Full-length sequence alignments indicate that the subgroups depicted in Figure 2 are highly specific for the amino acids that populate the active site. E. coli CodA is found in subroup-a and most sequences in this subgroup possess an aspartate residue corresponding to Asp-314. Subgroup-b (including Kpn00632) conserves a serine residue at this position and is expected to occupy the same role as Ser-309 in Kpn00632. Subgroup-c and Rsp0341 strongly favor a cysteine residue at this position. Finally, subgroup-d, previously characterized as creatinine deaminase, possesses a serine residue at this position. While 5-methylcytosine is not known to be a metabolite produced in great quantities for cell proliferation, it seems reasonable to assume there is an advantage for having an enzyme that can catalyze the deamination of the free nucleobase. As demonstrated by the in vivo experiment in Figure 6, it is possible to produce thymine by this route. It remains mysterious why the cytosine deaminase from E. coli has evolved to exclude 5-methylcytosine from the active site.

The original evidence that homologues of CodA from E. coli may have promiscuous activity for the deamination of 5-methylcytosine is based on mutagenesis studies that produced a more efficient 5-fluorocytosine deaminase, with the ultimate goal of transfecting cancer cells with this enzyme.[27] In suicide gene therapy, the gene for an enzyme capable of deaminating the nontoxic prodrug 5-fluorocytosine is delivered to cancer cells.[42] The expressed deaminase subsequently converts 5-fluorocytosine to 5-fluorouracil, which is ultimately transformed to 5-fluorouridine monophosphate, an irreversible inhibitor of thymidylate synthase. DNA replication is ultimately blocked due to the inhibition of deoxythymidine triphosphate synthesis.

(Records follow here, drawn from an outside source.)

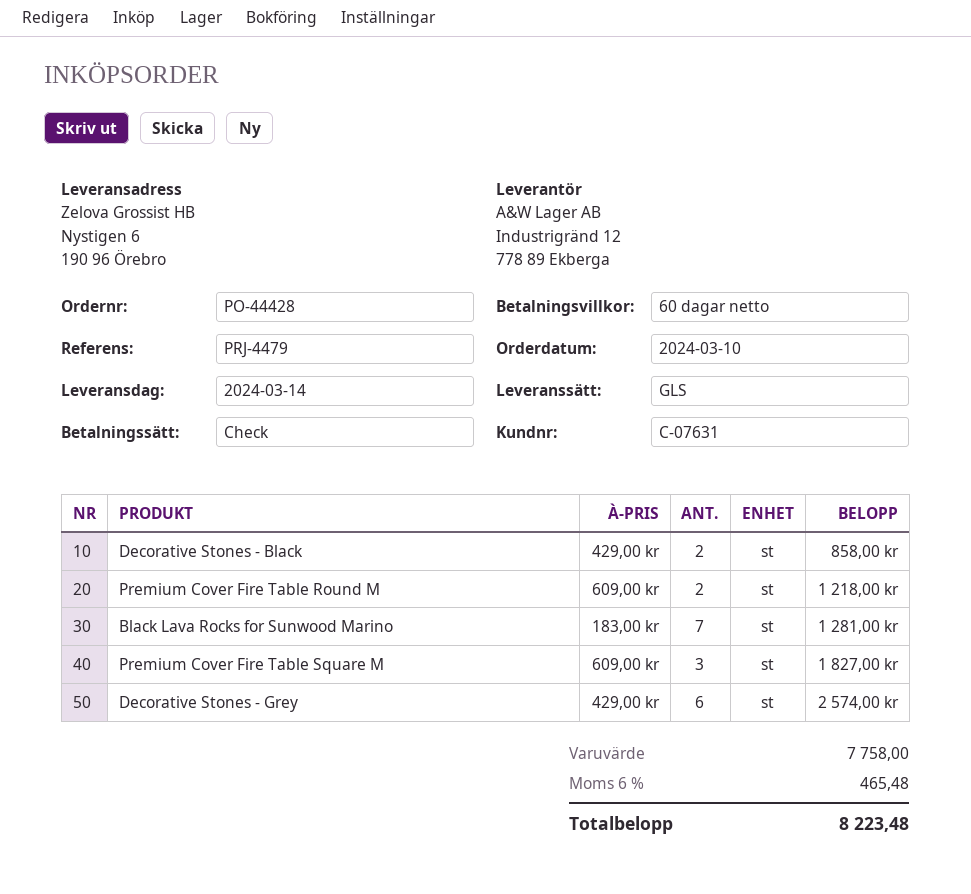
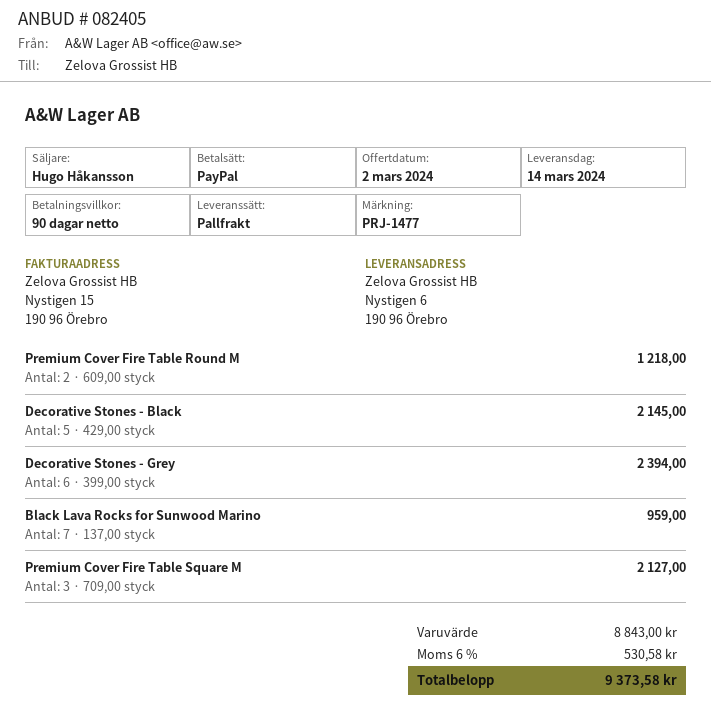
payment terms: 60 days -> 90 days
reference: PRJ-4479 -> PRJ-1477
payment method: cheque -> PayPal
shipping method: GLS -> pallet freight
Decorative Stones - Black: 2 x 429.00 = 858.00 -> 5 x 429.00 = 2145.00
Black Lava Rocks for Sunwood Marino: 7 x 183.00 = 1281.00 -> 7 x 137.00 = 959.00
Premium Cover Fire Table Square M: 3 x 609.00 = 1827.00 -> 3 x 709.00 = 2127.00
Decorative Stones - Grey: 6 x 429.00 = 2574.00 -> 6 x 399.00 = 2394.00
subtotal: 7758.00 -> 8843.00
tax: 6% = 465.48 -> 6% = 530.58
total: 8223.48 -> 9373.58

The D314A/S/G mutants created by Mahan et al. each showed cytotoxicity in the presence of 5-fluorocytosine in an experiment similar to that presented in Figure 7.[27] However, Kpn0062 deaminates 5-fluorocytosine with a value of kcat/Km that is greater than that of any of the D314 mutants of CodA reported previously.[27] Kpn00632 also deaminates 5-fluorocytosine more efficiently than it does cytosine. This enzyme may therefore provide a novel starting point for the creation of even better enzymes for the deamination of 5-fluorocytosine to 5-fluorouracil.